L’adblock intégré à Chrome ne viserait que les formats publicitaires jugés intrusifs, ou envahissants, par la Coalition for Better Ads – des publicités vidéos se lançant automatiquement avec le son, des annonces couvrant tout l’écran et ne pouvant pas être fermées pendant plusieurs secondes, ou encore l’ouverture de fenêtres pop-up. Les publicités gérées par les différentes plates-formes de Google, elles, ne seraient pas visées ; les spots se déclenchant avant les vidéos de YouTube ne le seraient pas non plus.

D’après Le Monde Informatique, cette mesure permettrait à Google de savoir quelles sont les annonces publicitaires que les utilisateurs de Chrome souhaitent voir ou ne pas voir, d’avoir une meilleure connaissance de sa cible et, in fine, d’améliorer la pertinence de ses publicités.

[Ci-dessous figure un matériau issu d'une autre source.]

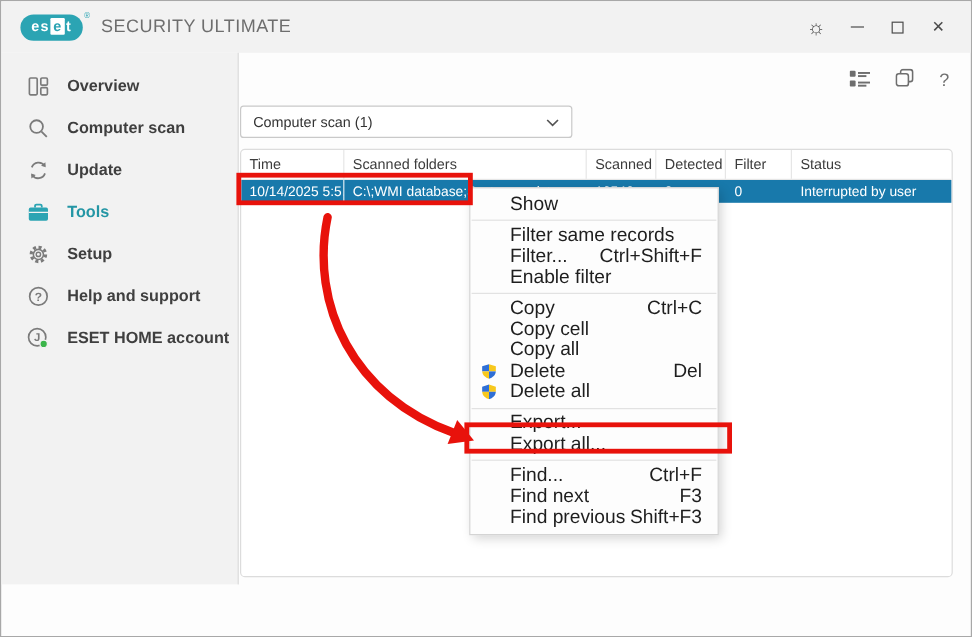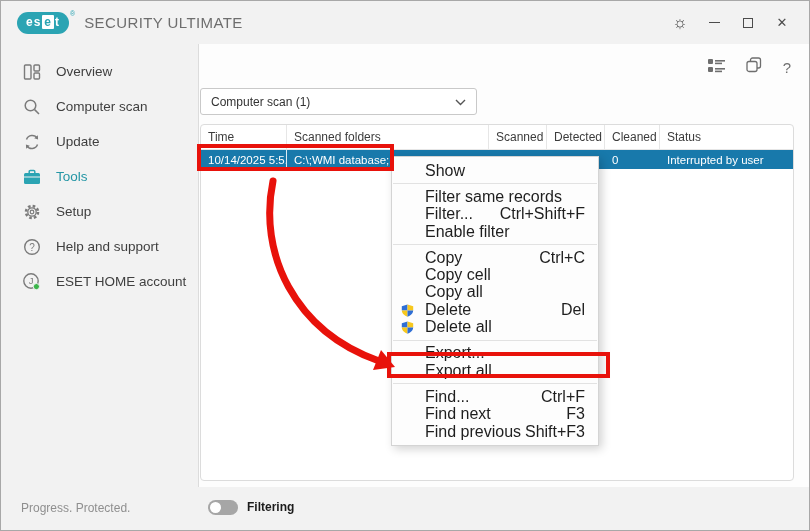--- a/index.html
+++ b/index.html
@@ -25,7 +25,7 @@
 
   
   .sidebar { position:absolute; left:0; top:43px; width:198px; bottom:43px;
-             background:#f2f2f2; border-right:1px solid #dcdcdc; padding-top:10px; }
+             background:#f2f2f2; border-right:1px solid #dcdcdc; padding-top:10px;font-weight:bold; }
   .side-item { height:35px; display:flex; align-items:center; padding-left:21px; gap:15px;
                font-size:13.5px; color:#3f3f3f; }
   .side-item .ic { width:19px; height:19px; flex:0 0 19px; display:flex; align-items:center; justify-content:center; }

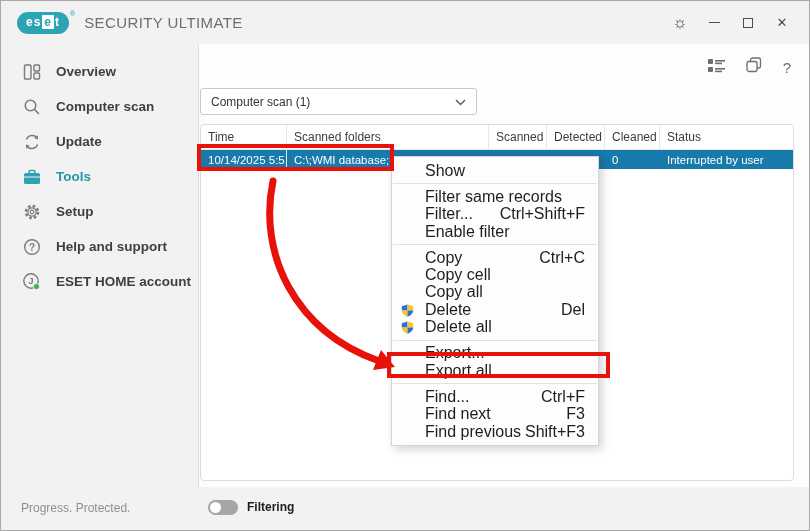--- a/index.html
+++ b/index.html
@@ -222,7 +222,7 @@
       <div class="hc c-folders">Scanned folders</div>
       <div class="hc c-scanned">Scanned</div>
       <div class="hc c-detected">Detected</div>
-      <div class="hc c-cleaned">Cleaned</div>
+      <div class="hc c-cleaned">Filter</div>
       <div class="hc c-status">Status</div>
     </div>
     <div class="t-row">

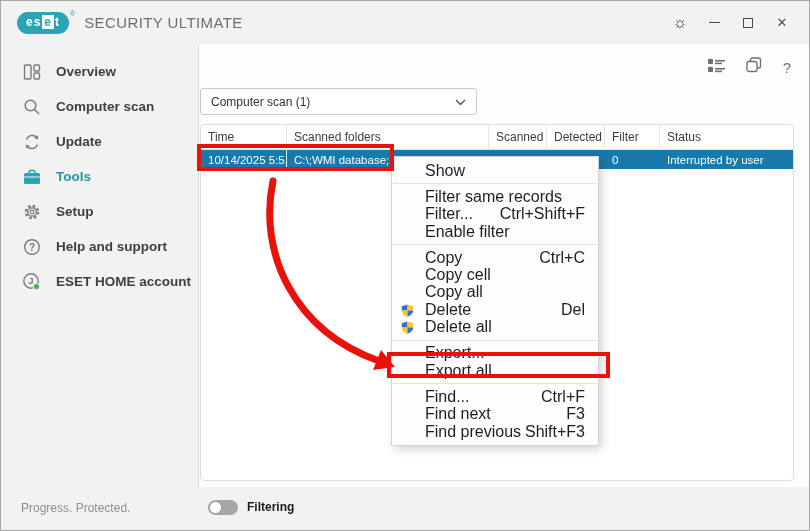--- a/index.html
+++ b/index.html
@@ -320,13 +320,6 @@
       </div>
   </div>
 
-  <div class="bottombar">
-    <span class="status-text">Progress. Protected.</span>
-    <div class="toggle">
-        <div class="toggle-knob"></div>
-      </div>
-    <span class="toggle-label">Filtering</span>
-  </div>
 
   <svg class="annot" viewBox="0 0 810 531">
     <rect x="198" y="145" width="193" height="23" fill="none" stroke="#e8120b" stroke-width="4"></rect>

Une nouvelle étude de Kantar Media qui porte sur les évolutions du marché de la communication sur cinq des plus grands marchés publicitaires au monde (USA, Royaume-Uni, France, Brésil, Chine), présentée à Paris le 27 avril, révèle que 20% des adultes connectés de plus de 18 ans déclarent utiliser en permanence un logiciel ad-blocker (34% déclarent l'utiliser parfois).  Parmi ces 20%, 47% se déclarent tout de même bienveillants ou neutres envers la publicité, et le sentiment général envers la publicité reste positif.

Avec cet adblock intégré à Chrome, Google viserait notamment Adblock Plus, qui revendiquait, il y un an, plus de 100 millions d’utilisateurs actifs dans le monde. L’autre objectif du géant du web serait d’imposer de nouveaux standards à l’industrie.